The lines to copy run from the one containing "tax: 12% = 2515.20 -> 12% = 3101.28" to the very end of the records; give them exactly, and only them, without pictures.

Records for the task —
☆ ☆ ☆ ☆ ☆

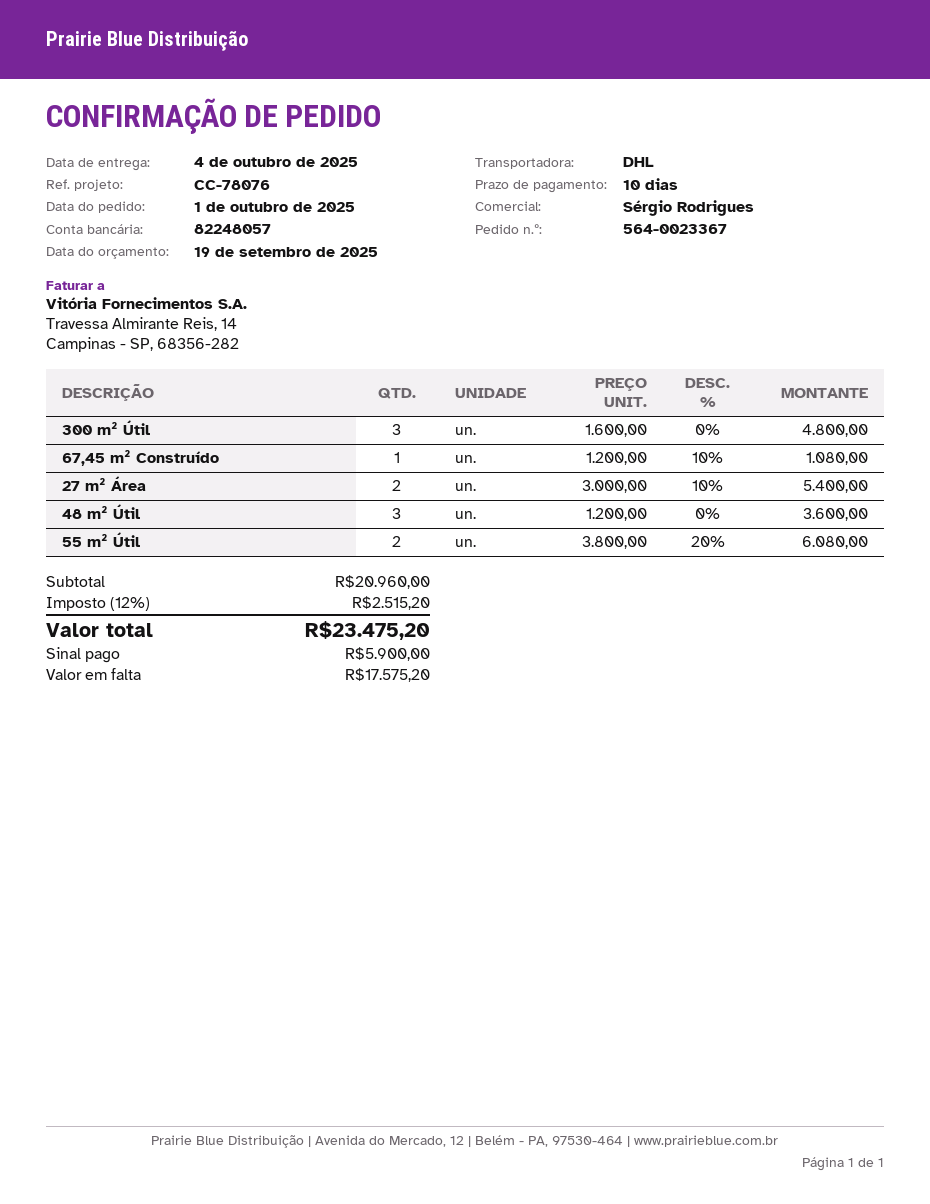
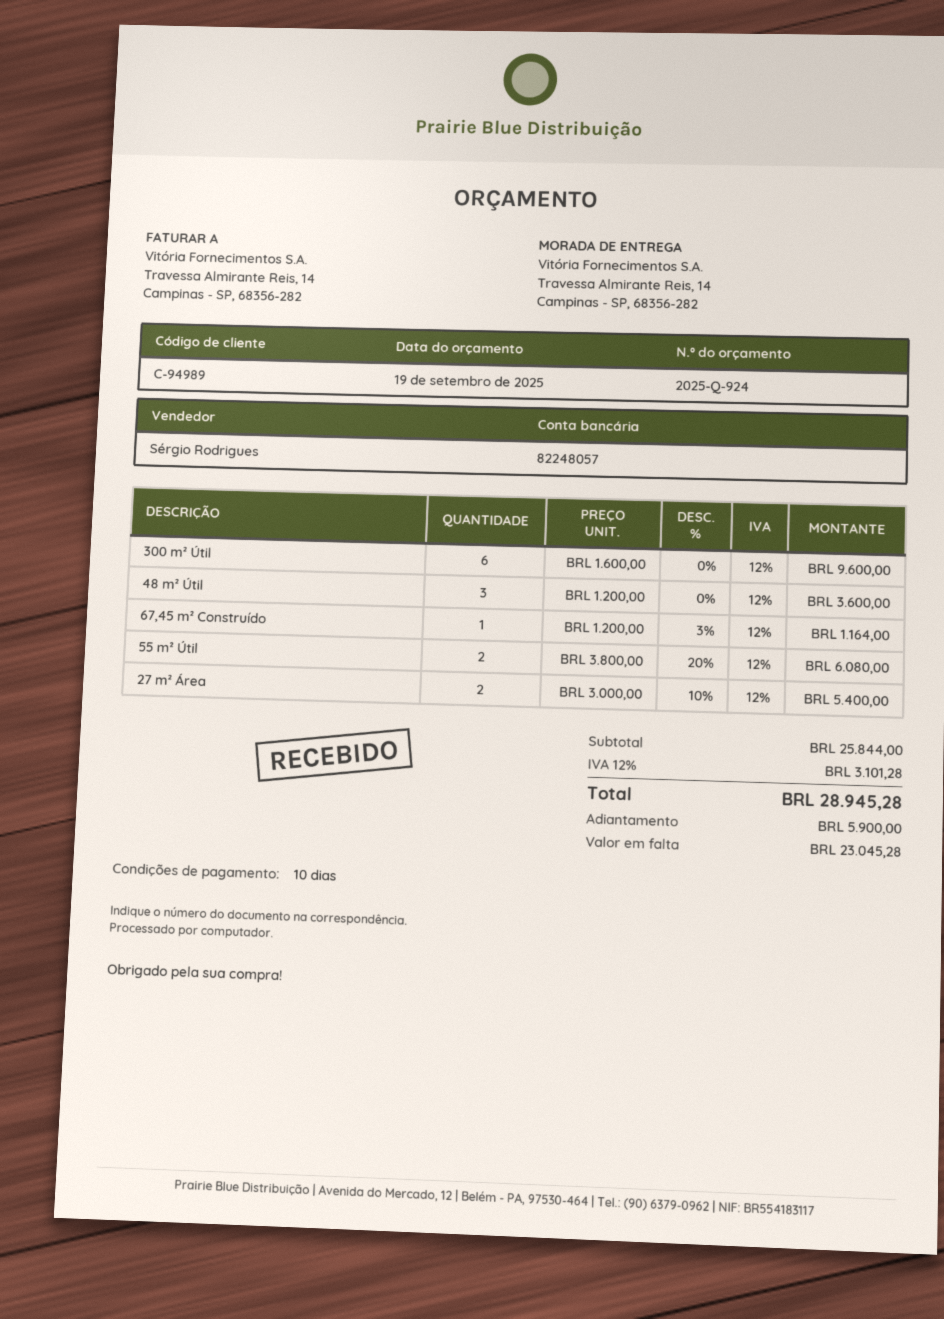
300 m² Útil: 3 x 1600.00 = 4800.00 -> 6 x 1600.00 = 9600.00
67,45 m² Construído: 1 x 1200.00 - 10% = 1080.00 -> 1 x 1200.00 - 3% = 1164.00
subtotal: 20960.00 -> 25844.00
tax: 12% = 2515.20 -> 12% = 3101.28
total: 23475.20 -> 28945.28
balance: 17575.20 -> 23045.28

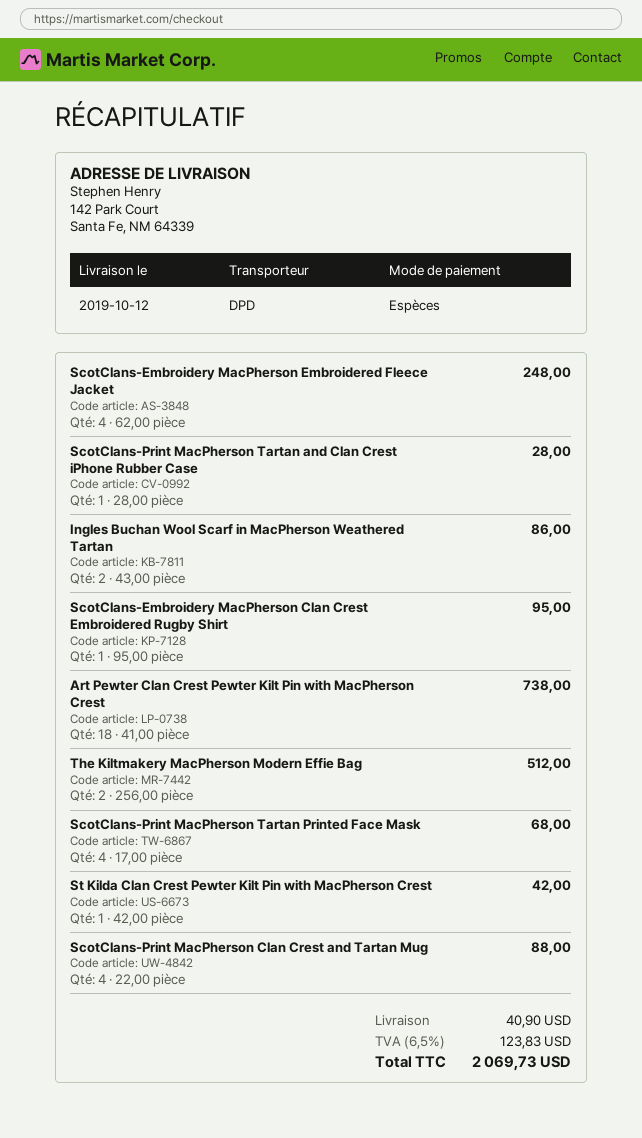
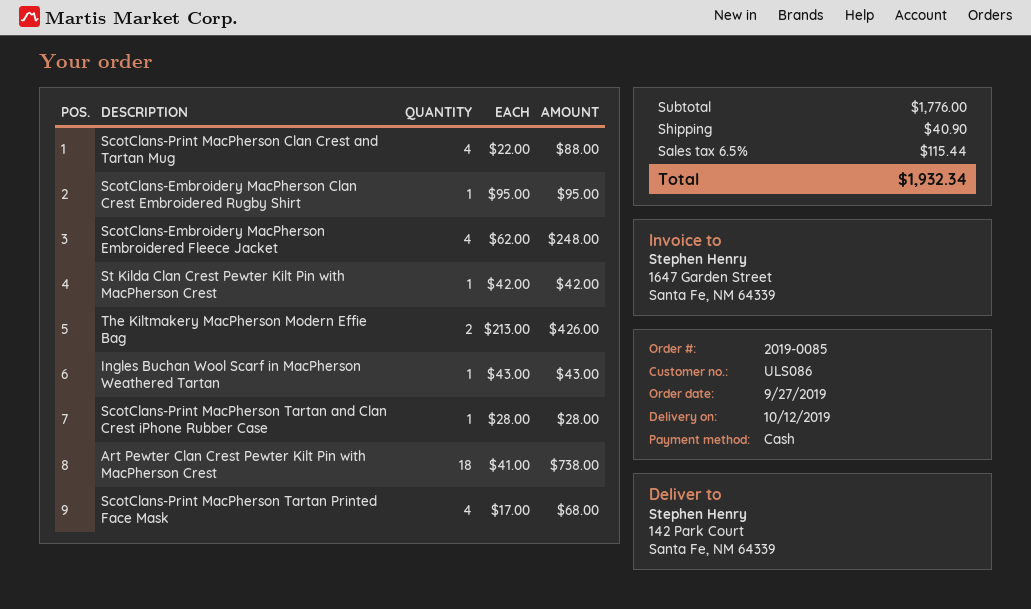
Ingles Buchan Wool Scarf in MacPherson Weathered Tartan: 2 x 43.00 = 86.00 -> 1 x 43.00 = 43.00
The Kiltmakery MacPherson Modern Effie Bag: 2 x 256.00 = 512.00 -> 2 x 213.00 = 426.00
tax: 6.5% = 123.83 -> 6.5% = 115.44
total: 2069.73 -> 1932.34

☆ ☆ ☆ ☆ ☆

Answer to this exercise —
tax: 12% = 2515.20 -> 12% = 3101.28
total: 23475.20 -> 28945.28
balance: 17575.20 -> 23045.28

Ingles Buchan Wool Scarf in MacPherson Weathered Tartan: 2 x 43.00 = 86.00 -> 1 x 43.00 = 43.00
The Kiltmakery MacPherson Modern Effie Bag: 2 x 256.00 = 512.00 -> 2 x 213.00 = 426.00
tax: 6.5% = 123.83 -> 6.5% = 115.44
total: 2069.73 -> 1932.34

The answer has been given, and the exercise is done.